Records provided:
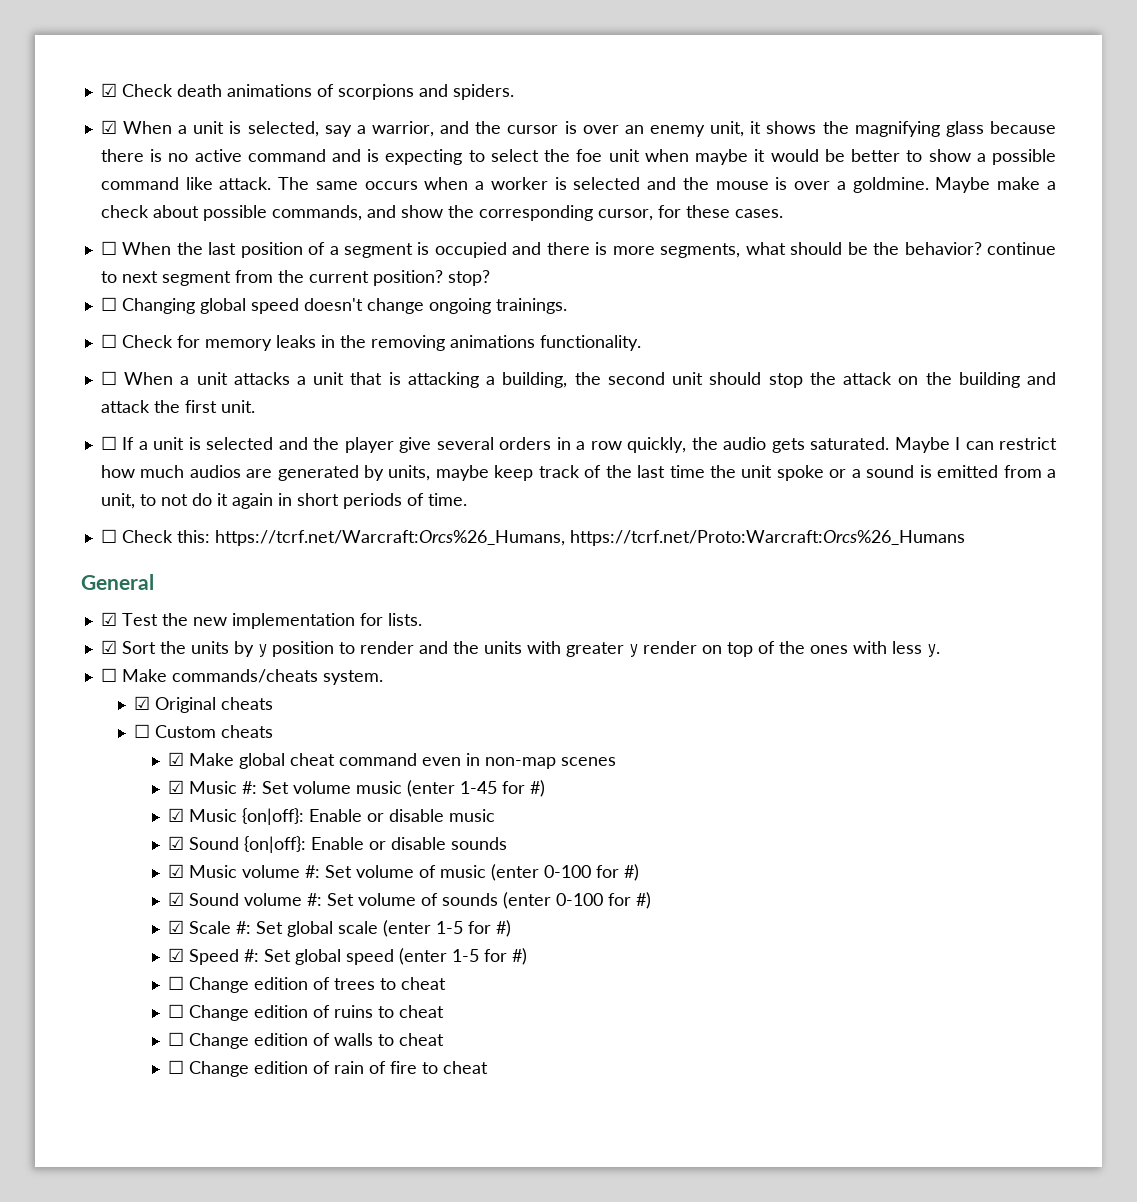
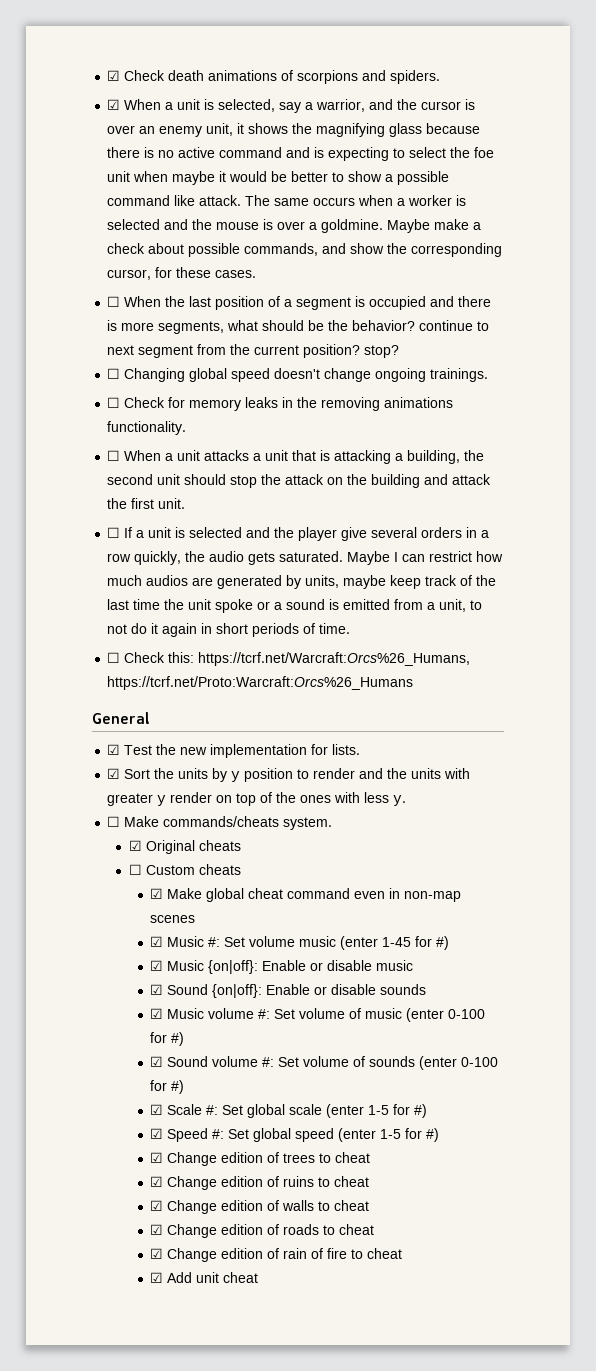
[168,976,185,990] ☐ -> [150,1152,164,1163] ☑
[168,1004,185,1018] ☐ -> [150,1176,164,1187] ☑
[168,1032,185,1046] ☐ -> [150,1200,164,1211] ☑
[168,1060,185,1074] ☐ -> [150,1224,375,1238] [150,1248,164,1259] ☑ Change edition of roads to cheat // ☑
(489, 1067) none -> [150,1272,259,1283] // ☑ Add unit cheat

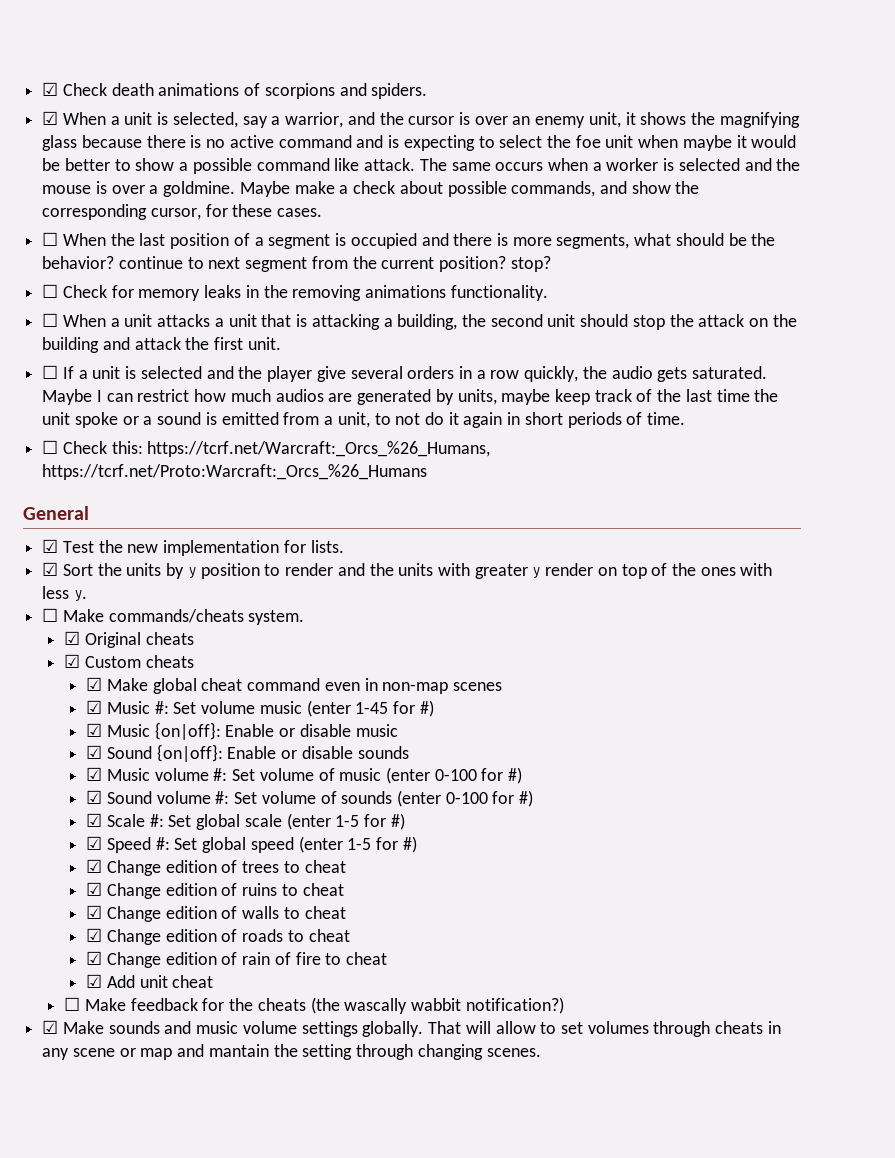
[107,368,489,382] // ☐ Changing global speed doesn't change ongoing trainings. -> (551, 264) none
[198,652,471,666] [107,676,414,690] https://tcrf.net/Warcraft:Orcs%26_Humans, https://tcrf.net/Proto:Warcraft:Orcs%26_Humans -> [147,441,491,457] [42,464,428,480] https://tcrf.net/Warcraft:_Orcs_%26_Humans, https://tcrf.net/Proto:Warcraft:_Orcs_%26_Humans
[128,864,142,875] ☐ -> [64,654,81,668] ☑
(259, 1277) none -> [64,997,564,1014] [42,1020,781,1037] [42,1044,541,1060] // ☐ Make feedback for the cheats (the wascally wabbit notification?) // ☑ Make sounds and music volume settings globally. That will allow to set volumes through cheats in any scene or map and mantain the setting through changing scenes.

Required action: Write out the material above exactly; no pictures.

Result for this exercise:
[168,976,185,990] ☐ -> [150,1152,164,1163] ☑
[168,1004,185,1018] ☐ -> [150,1176,164,1187] ☑
[168,1032,185,1046] ☐ -> [150,1200,164,1211] ☑
[168,1060,185,1074] ☐ -> [150,1224,375,1238] [150,1248,164,1259] ☑ Change edition of roads to cheat // ☑
(489, 1067) none -> [150,1272,259,1283] // ☑ Add unit cheat

[107,368,489,382] // ☐ Changing global speed doesn't change ongoing trainings. -> (551, 264) none
[198,652,471,666] [107,676,414,690] https://tcrf.net/Warcraft:Orcs%26_Humans, https://tcrf.net/Proto:Warcraft:Orcs%26_Humans -> [147,441,491,457] [42,464,428,480] https://tcrf.net/Warcraft:_Orcs_%26_Humans, https://tcrf.net/Proto:Warcraft:_Orcs_%26_Humans
[128,864,142,875] ☐ -> [64,654,81,668] ☑
(259, 1277) none -> [64,997,564,1014] [42,1020,781,1037] [42,1044,541,1060] // ☐ Make feedback for the cheats (the wascally wabbit notification?) // ☑ Make sounds and music volume settings globally. That will allow to set volumes through cheats in any scene or map and mantain the setting through changing scenes.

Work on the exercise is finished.